Podzielił się Wideo Pokazuje wielkie zniszczenia wewnątrz obiektu: rozbite okna, potłuczone szkło i rozrzucone szczątki. Na zewnątrz: spalone samochody i zniszczone drzewa. Ukraińscy urzędnicy twierdzą, że co najmniej 17 osób zostało rannych w ataku, według The Associated Press.
Tymczasem ukraińscy urzędnicy ostrzegają, że zasilanie kontrolowanej przez Rosję elektrowni jądrowej w Czarnobylu zostało odcięte i że istnieje ryzyko „chmury radioaktywnej”, jeśli systemy chłodzenia nie będą utrzymywane w porządku. Jednak obawy zostały rozwiane Przez Globalną Agencję Energii Atomowej.
Wydarzenia te nastąpiły, gdy Stany Zjednoczone i NATO zmagały się z tym, jak pomóc Ukrainie w obronie przed brutalnymi nalotami Rosji bez wplątania się w szerszą wojnę.
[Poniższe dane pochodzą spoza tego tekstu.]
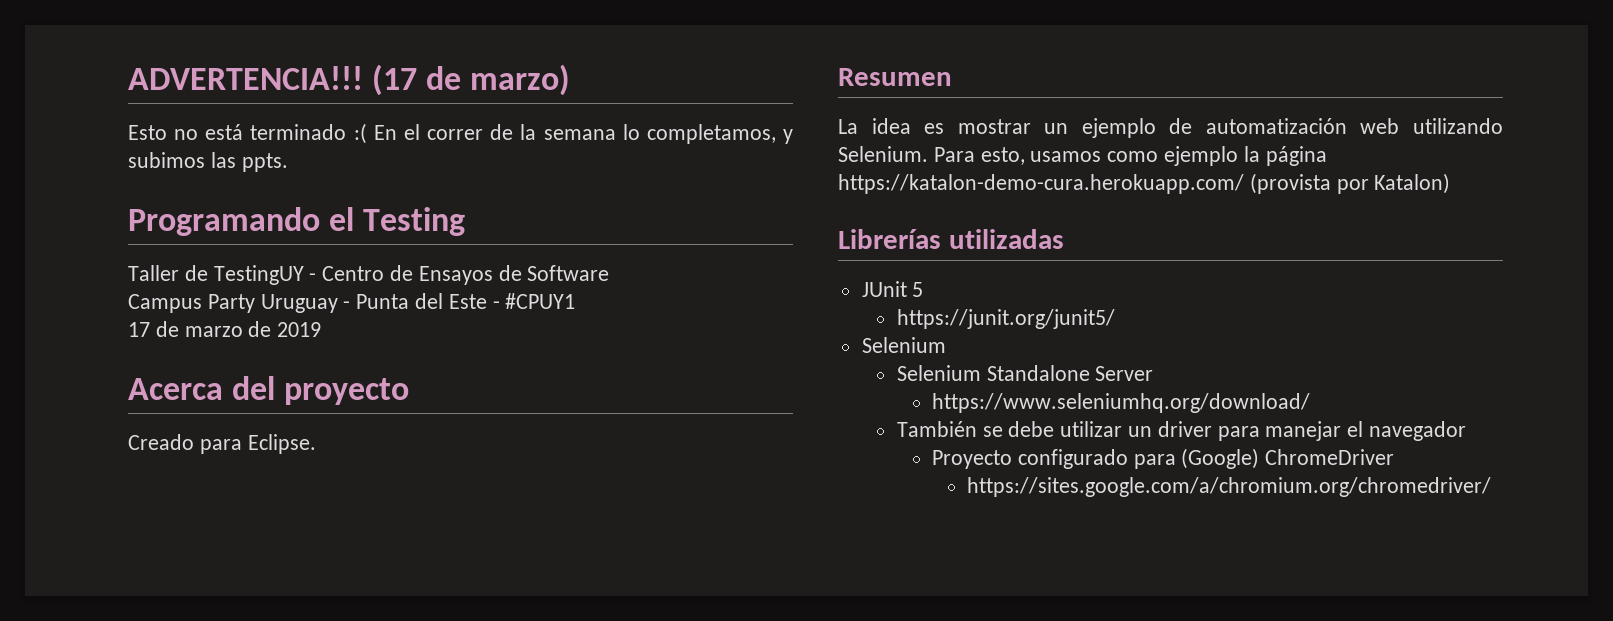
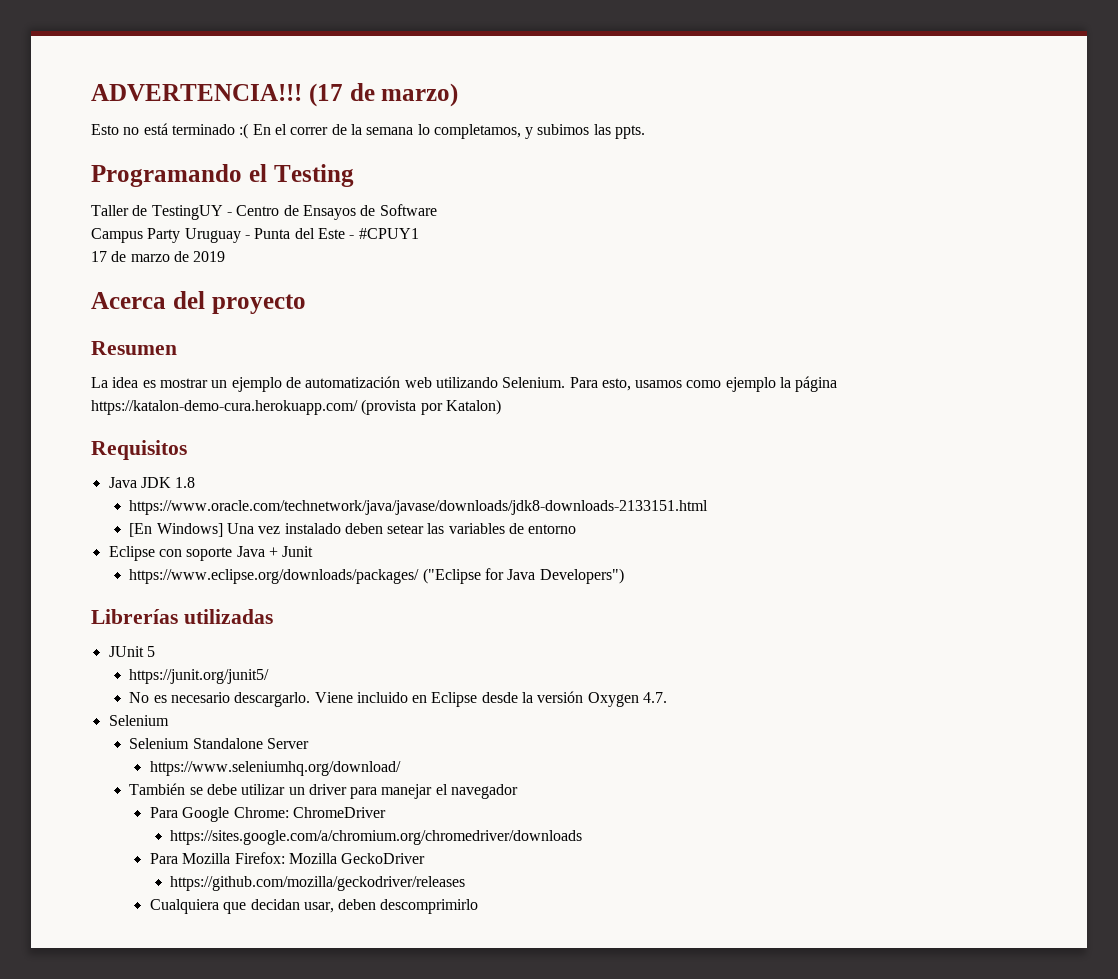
[128,434,316,454] // Creado para Eclipse. -> (306, 304) none
(1451, 183) none -> [91,440,187,460] [108,477,196,488] [129,500,709,515] [129,523,577,537] [108,546,314,561] [129,568,624,584] // Requisitos // Java JDK 1.8 // https://www.oracle.com/technetwork/java/javase/downloads/jdk8-downloads-2133151.html // [En Windows] Una vez instalado deben setear las variables de entorno // Eclipse con soporte Java + Junit // https://www.eclipse.org/downloads/packages/ ("Eclipse for Java Developers")
(1115, 319) none -> [129,691,668,707] // No es necesario descargarlo. Viene incluido en Eclipse desde la versión Oxygen 4.7.
[931,448,1395,469] [967,477,1492,497] Proyecto configurado para (Google) ChromeDriver // https://sites.google.com/a/chromium.org/chromedriver/ -> [149,807,386,822] [170,830,583,845] [149,852,426,864] [170,876,466,891] [149,899,479,914] Para Google Chrome: ChromeDriver // https://sites.google.com/a/chromium.org/chromedriver/downloads // Para Mozilla Firefox: Mozilla GeckoDriver // https://github.com/mozilla/geckodriver/releases // Cualquiera que decidan usar, deben descomprimirlo

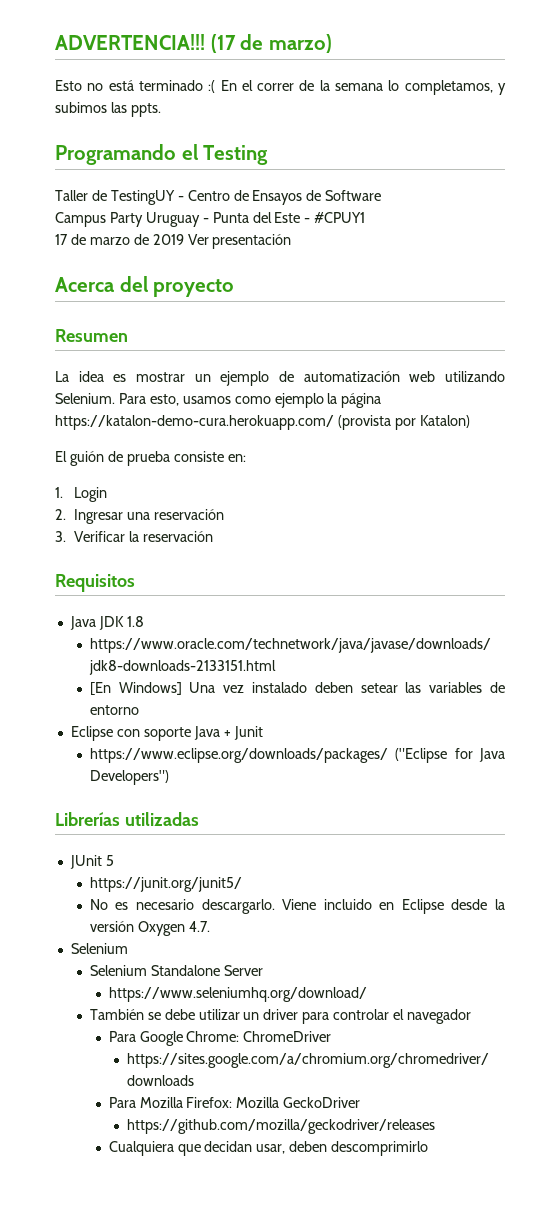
(226, 256) none -> [187,234,292,249] Ver presentación
(501, 407) none -> [55,451,246,466] [55,487,107,502] [55,509,224,524] [55,531,213,542] // El guión de prueba consiste en: // 1. Login // 2. Ingresar una reservación // 3. Verificar la reservación
[381,784,433,799] manejar -> [333,1009,390,1020] controlar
Według niedawnej oceny brytyjskiego wywiadu Putin polega na silnym ostrzale swojej armii, aby zaatakować ukraińskie miasta z daleka, przy czym siły rosyjskie skoncentrowane wokół stolicy, Kijowa, „nie poczyniły żadnego znaczącego postępu”. Ukraina twierdzi, że masowy ostrzał artyleryjski zabił tysiące cywilów i odciął całe miastom żywność, wodę i elektryczność. Ponad 2 miliony ludzi uciekło do sąsiednich krajów z powodu kryzysu uchodźczego, który narasta w ciągu kilku godzin.
Zawieszenia broni w niektórych głównych miastach Ukrainy zostały w środę przedłużone, umożliwiając cywilom ewakuację z obszarów trafionych przez rosyjską artylerię na kilka dni.